▶ YOUR OBJECTIVE: Once you find the line that contains "PowerTek Sniper Ringette" in the entries below, give it again along with every following line, unchanged, through the final one.

───

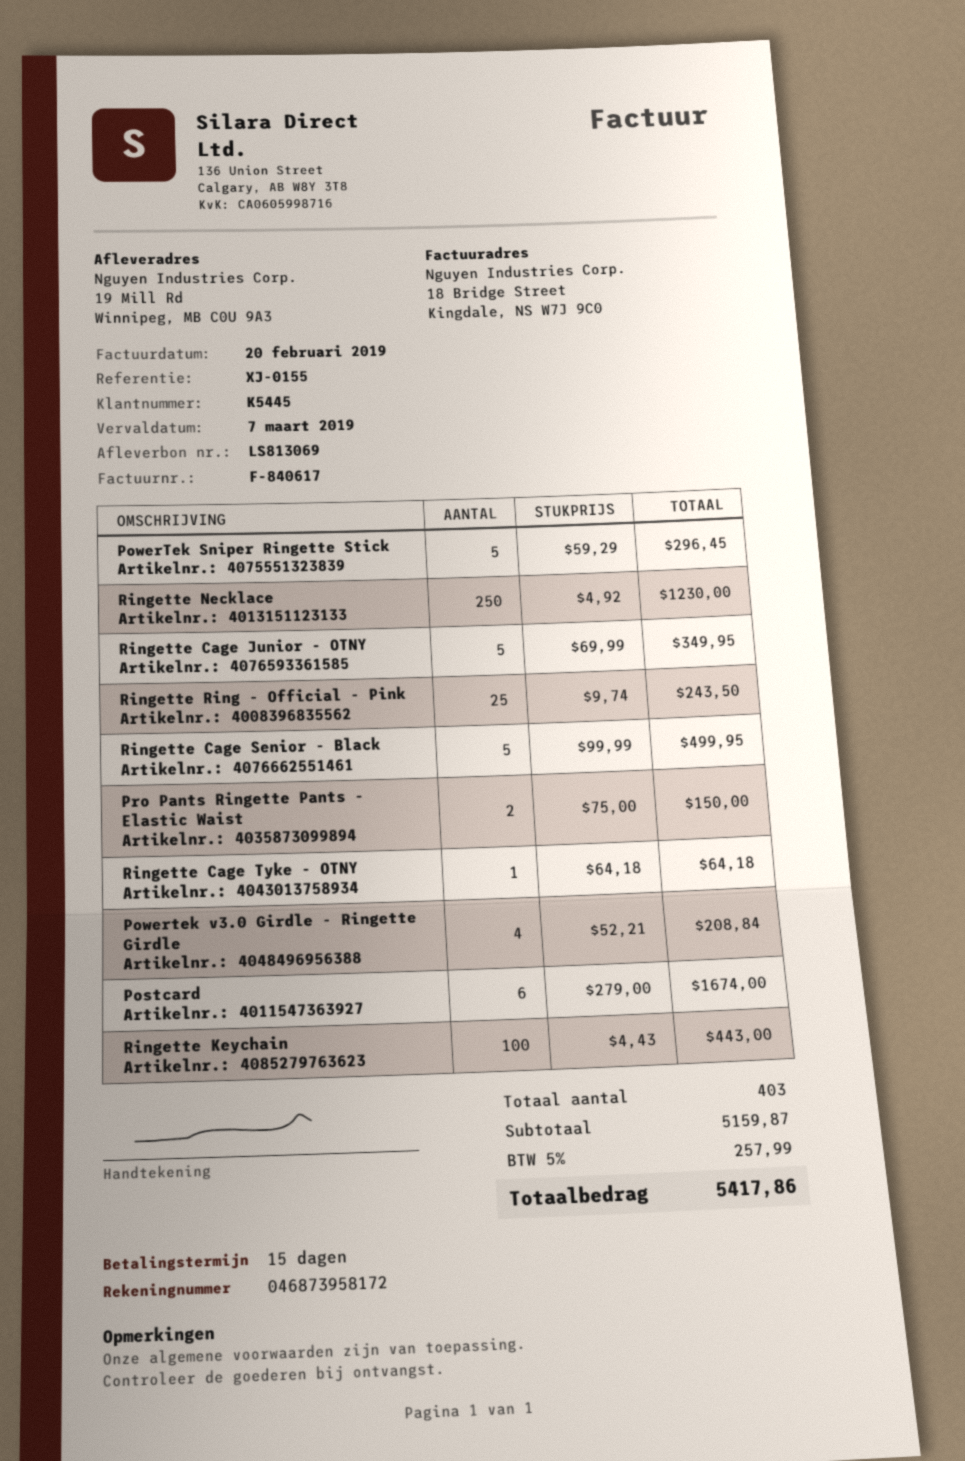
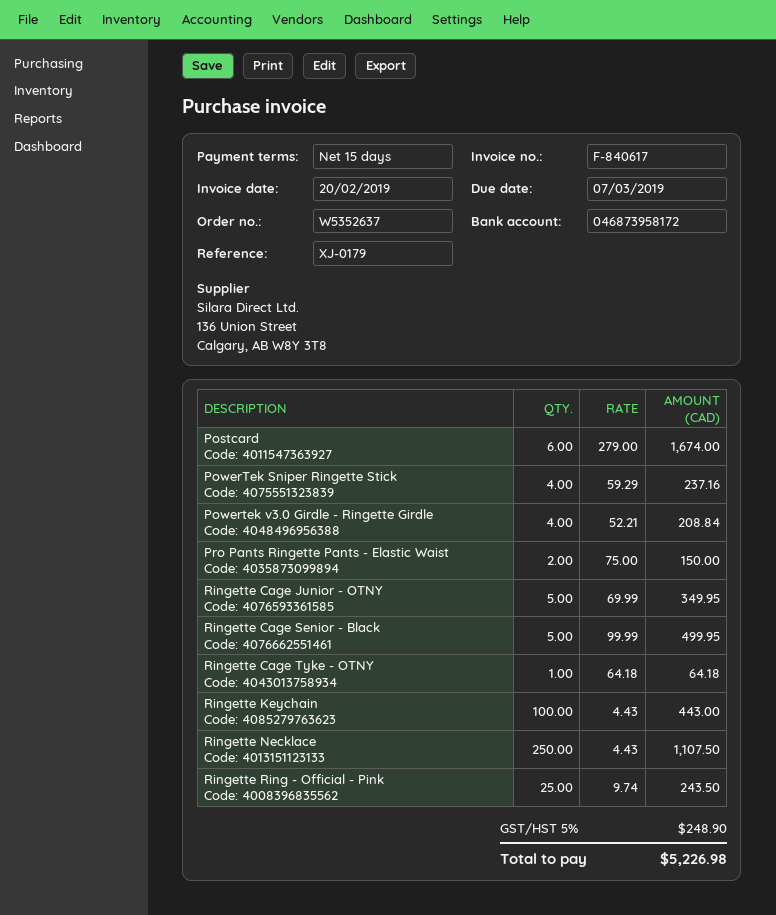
reference: XJ-0155 -> XJ-0179
PowerTek Sniper Ringette Stick: 5 x 59.29 = 296.45 -> 4 x 59.29 = 237.16
Ringette Necklace: 250 x 4.92 = 1230.00 -> 250 x 4.43 = 1107.50
tax: 5% = 257.99 -> 5% = 248.90
total: 5417.86 -> 5226.98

───

▶ ANSWER SPACE:
PowerTek Sniper Ringette Stick: 5 x 59.29 = 296.45 -> 4 x 59.29 = 237.16
Ringette Necklace: 250 x 4.92 = 1230.00 -> 250 x 4.43 = 1107.50
tax: 5% = 257.99 -> 5% = 248.90
total: 5417.86 -> 5226.98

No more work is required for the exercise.